Остатки красной помады у нее на губах, неуместной, вульгарной — он пытается стереть их, но только пачкает и свои руки.
Мартин стоял, уперевшись лбом в стену.
Бессилие. Знакомое с детства по самым черным кошмарам бессилие, ледяное и черное, кандалы на запястьях, решетки на проеме.
Он чувствовал, как вина подкатывает к горлу тяжелой, пульсирующей тошнотой.
Что он мог сделать? Заставить Вика ходить за Ришей, как пес, всю ее жизнь? Объяснить Рише, что никому нельзя верить? Она и так с детства была окружена врагами. Случилось то, к чему она шла всю свою жизнь, с самого раннего детства. Или то, к чему ее вели.
Жертва. Настоящая, истинная жертва, вторая Ришина ипостась, ее Офелия. То, что не смог выбить из нее отец, то, что не смог успокоить Мартин своей дружбой, и утопить своей любовью Вик.
Мартин чувствовал, как в его душе толчками разливается густая, черная, как смола ненависть. К этому миру, к себе и к Мари.
«Ах ты подлая, лицемерная тварь! Вот зачем тебе нужны детишки из деревни. Вот зачем тебе девочка, которая не доверяет отцу, и ничего не расскажет о случившемся. А тот мужчина в черном, черт возьми, он ведь пытался отпугнуть Ришу, ведь судя по разговору Вадима с любовником, это происходит не в первый раз! Каким надо было быть идиотом, чтобы раньше не заметить!..» — думал он, и с каждой секундой ненависть наполняла все больше.
Наполнила до краев, вытеснив остальные чувства. Никто не мог сказать Мартину, как почернели в этот момент его глаза, словно до краем наполнившись чернилами.
Еще не поздно. Он все исправит.
Риша почти ничего не помнит. Они уедут, так далеко, как только можно. Может быть, они вернутся к матери Вика, а может быть уедут туда, где их никто не знает и не будет искать. И время все сгладит, все забудется, лишь бы у него было это время…
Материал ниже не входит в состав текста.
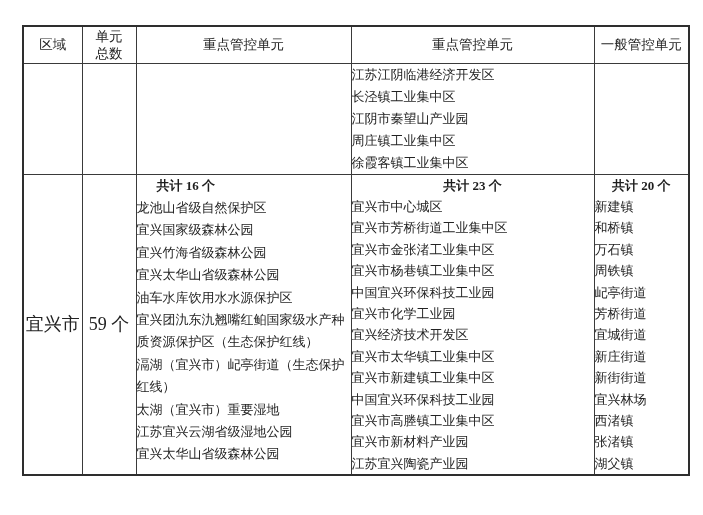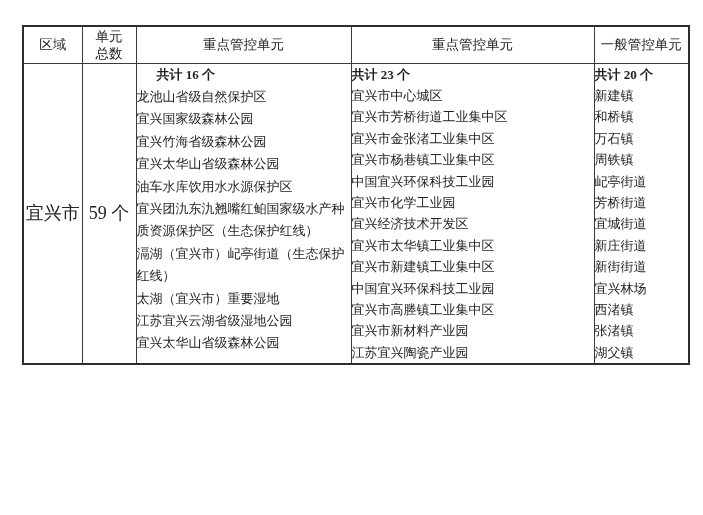--- a/index.html
+++ b/index.html
@@ -57,21 +57,21 @@
   }
   .count-line {
     font-weight: bold;
     font-size: 13px;
     color: #1e1e1e;
   }
   .lh22  div, .lh22.count-line  { line-height: 22px; }
   .unit-list.sp224 div { line-height: 22.4px; }
   .unit-list.sp215 div { line-height: 21.4px; }
   .count-line.sp224 { line-height: 22.4px; padding-left: 20px; }
-  .count-line.sp215 { line-height: 21.4px; }
+  .count-line.sp215 { line-height: 21.4px; text-align: center; }
   .unit-item {
     white-space: normal;
     word-break: break-all;
   }
   .page-number {
     position: absolute;
     left: 0;
     top: 478px;
     width: 703px;
     text-align: center;
@@ -96,20 +96,35 @@
       <tr class="header-row">
         <th class="hdr">区域</th>
         <th class="hdr">单元
 总数</th>
         <th class="hdr">重点管控单元</th>
         <th class="hdr">重点管控单元</th>
         <th class="hdr">一般管控单元</th>
       </tr>
     </thead>
     <tbody>
+      <tr class="row-1">
+        <td class="center-cell"></td>
+        <td class="center-cell"></td>
+        <td class="list-cell"></td>
+        <td class="list-cell">
+          <div class="unit-list lh22">
+              <div class="unit-item">江苏江阴临港经济开发区</div>
+              <div class="unit-item">长泾镇工业集中区</div>
+              <div class="unit-item">江阴市秦望山产业园</div>
+              <div class="unit-item">周庄镇工业集中区</div>
+              <div class="unit-item">徐霞客镇工业集中区</div>
+            </div>
+        </td>
+        <td class="list-cell"></td>
+      </tr>
       <tr class="row-2">
         <td class="center-cell">宜兴市</td>
         <td class="center-cell bold-val">59 个</td>
         <td class="list-cell">
           <div class="count-line sp224">共计 16 个</div>
           <div class="unit-list sp224">
               <div class="unit-item">龙池山省级自然保护区</div>
               <div class="unit-item">宜兴国家级森林公园</div>
               <div class="unit-item">宜兴竹海省级森林公园</div>
               <div class="unit-item">宜兴太华山省级森林公园</div>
Мартин слышал, как снаружи, с той стороны, где была беседка, нарастает частый звон. С трудом поднявшись, он распахнул дверь.
Темнота, казавшаяся ему живой и подвижной, как волны на море, сейчас покрывалась трещинами, как черное стекло. Сколько было доступно его взгляду — только ломающийся мрак, с просвечивающим сквозь него алым светом.
Где та золотистая ниточка счастья, которая когда-то так обрадовала Мартина?.. Не найти и следа.
…Риша спала, тихо поскуливая во сне. Вик прижимал ее к себе и пустыми глазами смотрел в темноту.
И в его белом взгляде отчетливо виднелись красные сполохи.
Действие 17
Камерная казнь для тех, кто скучает весенним вечером
Вик сидел на кухне, положив ноги на стол, и читал газеты. Они лежали на полу высокой желтовато-серой стопкой, и он лениво брал одну за другой, прочитывал в каждой одну заметку и отбрасывал. Шуршащие листы постепенно укрывали пол. Рядом стояла большая чашка кофе и лежала пачка сигарет.
Мартин наблюдал молча, чувствуя повисшее в воздухе напряжение. Одно слово могло оказаться решающим. Разбить остатки самообладания. Эмоции Вика ощущались прохладно-ровными, как вода в штиль, но это не означало, что в черной глубине этого моря не таятся монстры, которых Мартин еще не встречал.
Вик пил кофе и курил сигареты одну за другой, не чувствуя, как дым обжигает горло.
— Вот послушай, Мартин, — в его голосе звучала какая-то нездоровая веселость. — Этот человек, который в городе убивает женщин. Все они, если верить журналистам, убиты вечером. Он любит высоких блондинок. Хорошо одетых, не бедных. Он склонен к драматизму. И его до сих пор никто не нашел…
«Зачем тебе это, Вик? Какого черта ты собрался делать?»